Problem to work on:
Retype the listing below line for line, but only from the line with "subtotal: 1577.00 -> 1432.00" down to the line with "tax: 9% = 12.94 -> 9% = 13.38", inclusive. Pictures stay out.

Extracted entries:
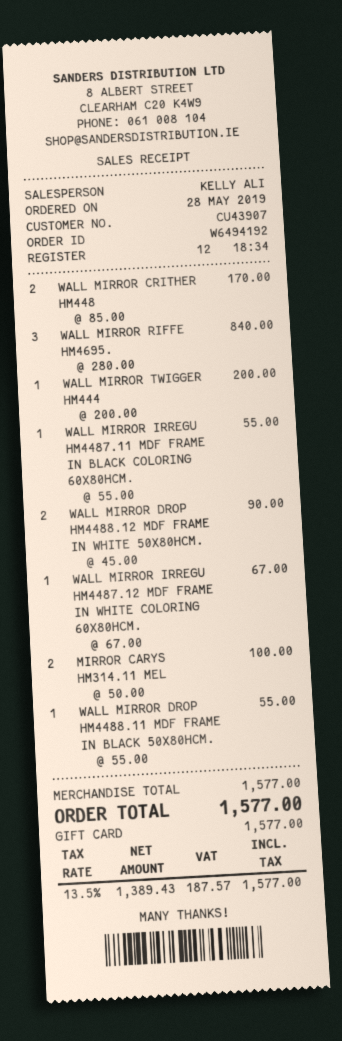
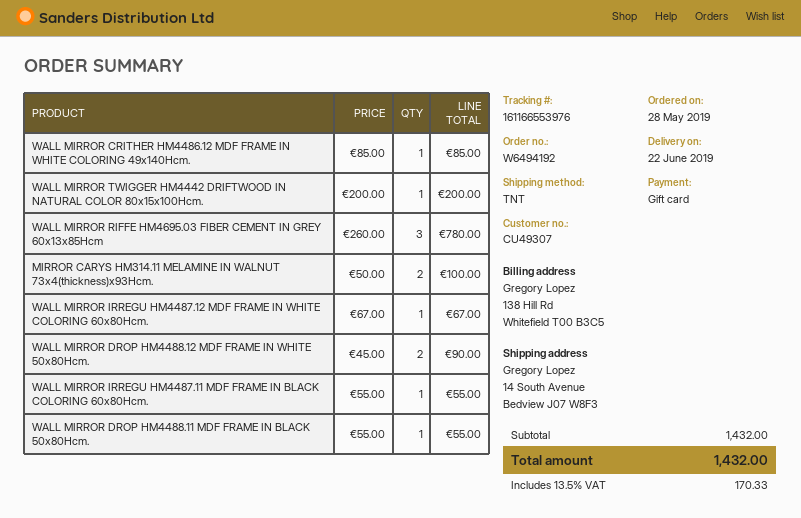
customer number: CU43907 -> CU49307
WALL MIRROR CRITHER HM448: 2 x 85.00 = 170.00 -> 1 x 85.00 = 85.00
WALL MIRROR RIFFE HM4695.: 3 x 280.00 = 840.00 -> 3 x 260.00 = 780.00
subtotal: 1577.00 -> 1432.00
tax: 13.5% = 187.57 -> 13.5% = 170.33
total: 1577.00 -> 1432.00

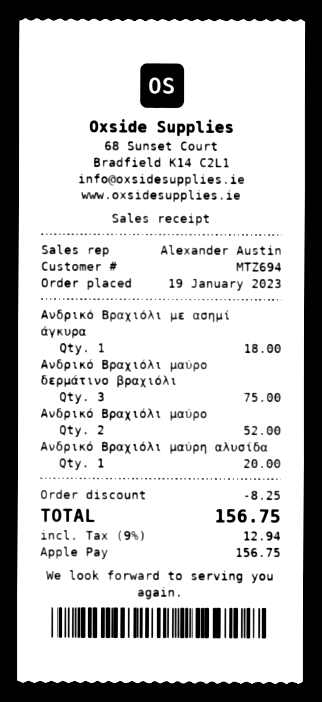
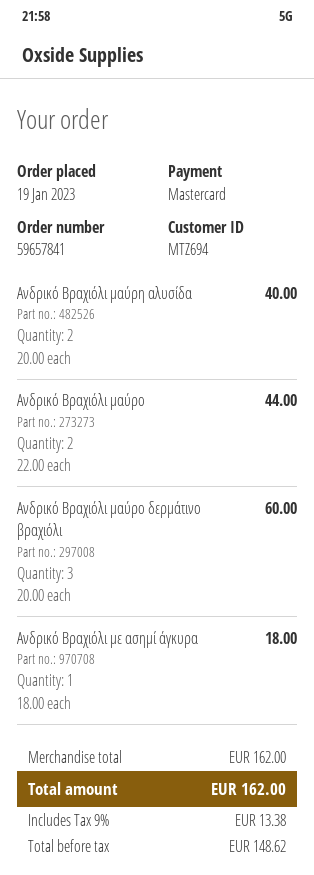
payment method: Apple Pay -> Mastercard
Ανδρικό Βραχιόλι μαύρο δερμάτινο βραχιόλι: 3 for 75.00 -> 3 for 60.00
Ανδρικό Βραχιόλι μαύρο: 2 for 52.00 -> 2 for 44.00
Ανδρικό Βραχιόλι μαύρη αλυσίδα: 1 for 20.00 -> 2 for 40.00
discount: 8.25 -> none
tax: 9% = 12.94 -> 9% = 13.38
total: 156.75 -> 162.00

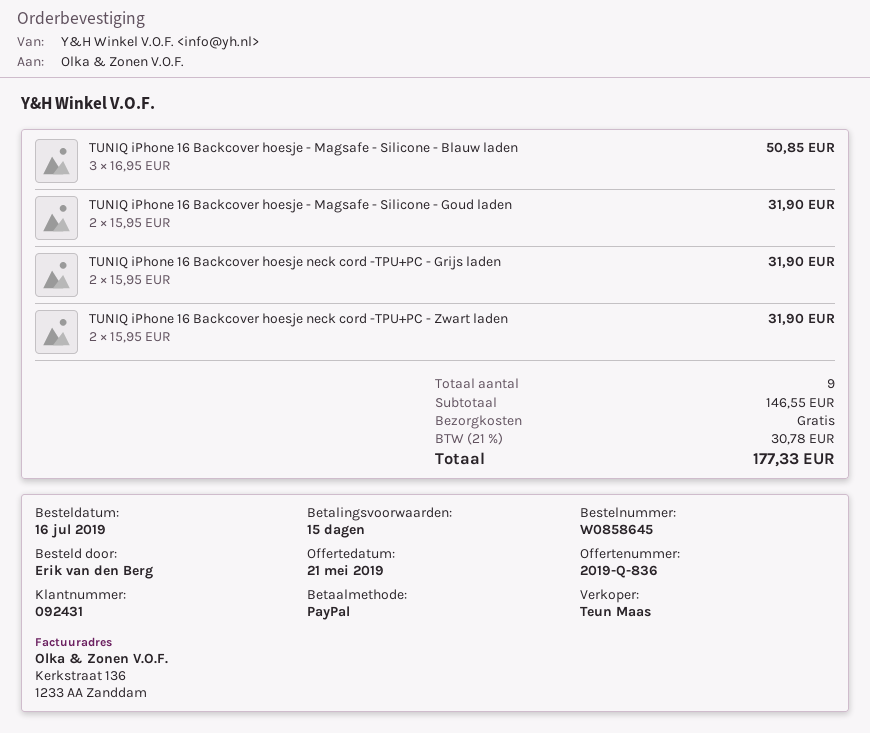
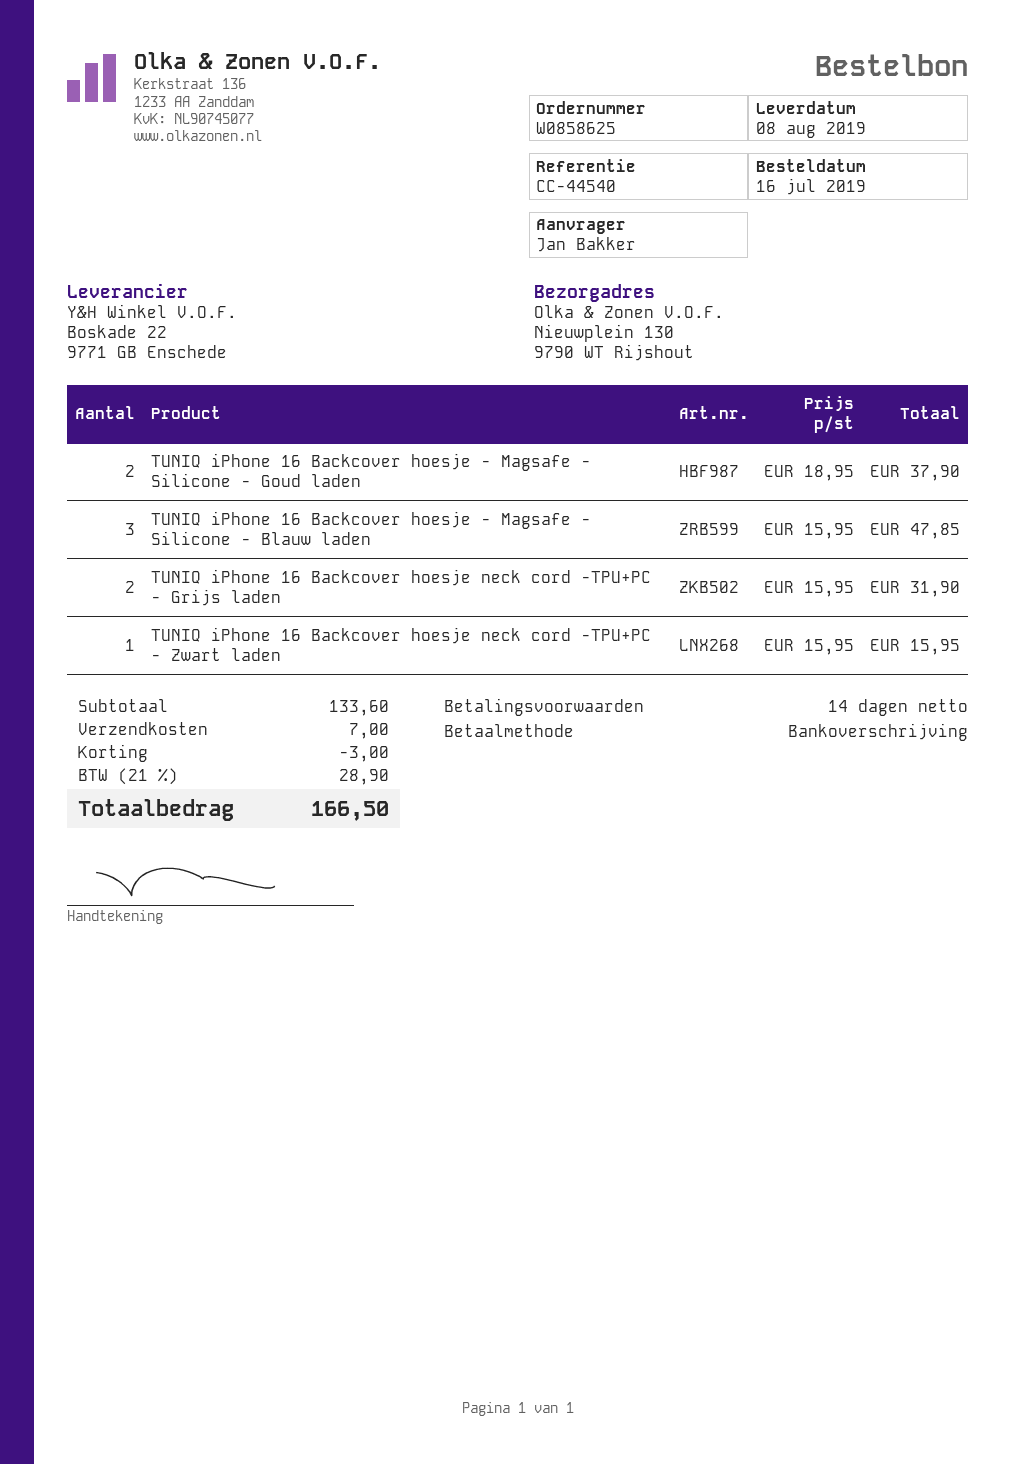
order number: W0858645 -> W0858625
payment terms: 15 days -> 14 days
ordered by: Erik van den Berg -> Jan Bakker
payment method: PayPal -> bank transfer
TUNIQ iPhone 16 Backcover hoesje - Magsafe - Silicone - Blauw laden: 3 x 16.95 = 50.85 -> 3 x 15.95 = 47.85
TUNIQ iPhone 16 Backcover hoesje - Magsafe - Silicone - Goud laden: 2 x 15.95 = 31.90 -> 2 x 18.95 = 37.90
TUNIQ iPhone 16 Backcover hoesje neck cord -TPU+PC - Zwart laden: 2 x 15.95 = 31.90 -> 1 x 15.95 = 15.95
subtotal: 146.55 -> 133.60
discount: none -> 3.00
shipping: 0.00 -> 7.00
tax: 21% = 30.78 -> 21% = 28.90
total: 177.33 -> 166.50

Reply:
subtotal: 1577.00 -> 1432.00
tax: 13.5% = 187.57 -> 13.5% = 170.33
total: 1577.00 -> 1432.00

payment method: Apple Pay -> Mastercard
Ανδρικό Βραχιόλι μαύρο δερμάτινο βραχιόλι: 3 for 75.00 -> 3 for 60.00
Ανδρικό Βραχιόλι μαύρο: 2 for 52.00 -> 2 for 44.00
Ανδρικό Βραχιόλι μαύρη αλυσίδα: 1 for 20.00 -> 2 for 40.00
discount: 8.25 -> none
tax: 9% = 12.94 -> 9% = 13.38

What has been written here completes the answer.